Ayora cobijaba a su hijastra Zarra, antes de ser ésta solar residencial predilecto de anglosajones escapados de Benidorm; río Vinalopó arriba. Antes de que clamara al cielo el proyecto -allí, junto a sus preciadas cerezas-, de un cementerio de residuos nucleares. Mientras quedaba, también a tiro de piedra, el caserío con ‘terraos’ mirando al mediodía de Teresa; que tanto impresionó a unos técnicos de la UNESCO (Ruiz de Assín Courcelles, dixit).

Pero era en el tramo rectilíneo de la N-330 (la «de Cartagena y Murcia a Francia por Zaragoza»), donde quedaba la parte más hermosa de la lejana capital del (La) Valle. El kilométrico recorrido vehicular que enlazaba con la zapatera, albaceteña y batalladora Almansa y de la vecina, también, Cueva de la Vieja de Alpera; anexa al esquinero Pico Palomera, que mira desde los 1.250 metros de su altura.

Amplísima hondonada donde las tierras valencianas nace por Poniente. En el fondo de un ancho anticlinal ibérico desventrado. Con una inicial cuenca endorréica, sin salida de aguas, que configura el predio de la aldea de San Benito; de ermita, ganadería y corraladas con estándar mancheguil.

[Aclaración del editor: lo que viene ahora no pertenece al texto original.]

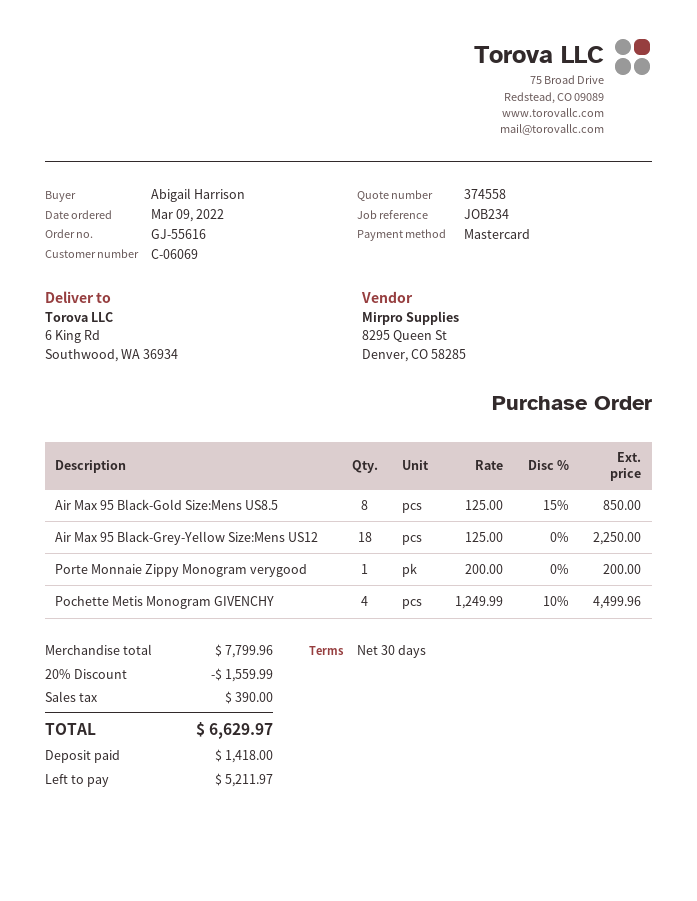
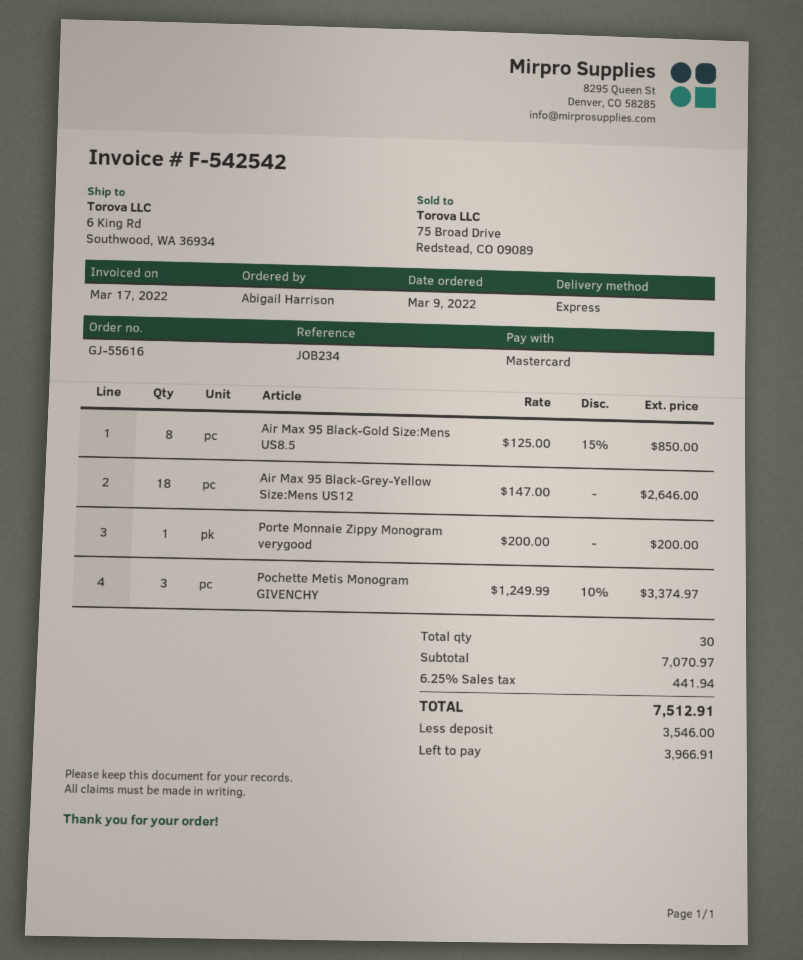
Air Max 95 Black-Grey-Yellow Size:Mens US12: 18 x 125.00 = 2250.00 -> 18 x 147.00 = 2646.00
Pochette Metis Monogram GIVENCHY: 4 x 1249.99 - 10% = 4499.96 -> 3 x 1249.99 - 10% = 3374.97
subtotal: 7799.96 -> 7070.97
discount: 20% = 1559.99 -> none
tax: 390.00 -> 441.94
total: 6629.97 -> 7512.91
deposit: 1418.00 -> 3546.00
balance: 5211.97 -> 3966.91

Al pie de la gigantesca y solitaria Sierra del Mugrón. A cuya Cueva Negra viniera el arqueólogo francés abate Breuil, a encontrar en su fondo una fosilizada manada de lobos.

Vasta planicie cerealista (antes de conseguir, con el riego por aspersión, maizales y frutales y picotearla de viruela los linderos chalets de los almanseños), cuyo verdor daba gracias a Dios en primavera. Pero que podía quedar inundada, infectada de fiebres, por abundantes lluvias sin salidas tras las grandes tormentas.

De ahí que el ilustrado Cavanilles, al paso, recomendara excavar una profunda y varias veces kilométrica mina -con pozos respiraderos- para desecar sus aguas paralizadas hasta la Rambla de Gracia; origen del río Reconque o Cantabán, que drena el suroeste de la provincia desde la aplanada meseta al encajonado Júcar.

Bosques (quemados), secanos (abandonados), huertecillas edificadas por ‘nuevos ricos’ nucleares, vastos cotos acaparados, cielos aspados de ventiladores eléctricos… y despoblamiento.

Intento de colonización por residentes centroeuropeos, residuos del proyecto de Central y, ahora, polémica servida para la instalación de macro-granjas de ¡cerdos!; por sus discutidos purines freático-contaminantes.

¡Ayora, Ayora…! «¿Hay hora…?»; que decían las mujeres, con cántaro, al tomar turno en las frescas fuentes del lugar.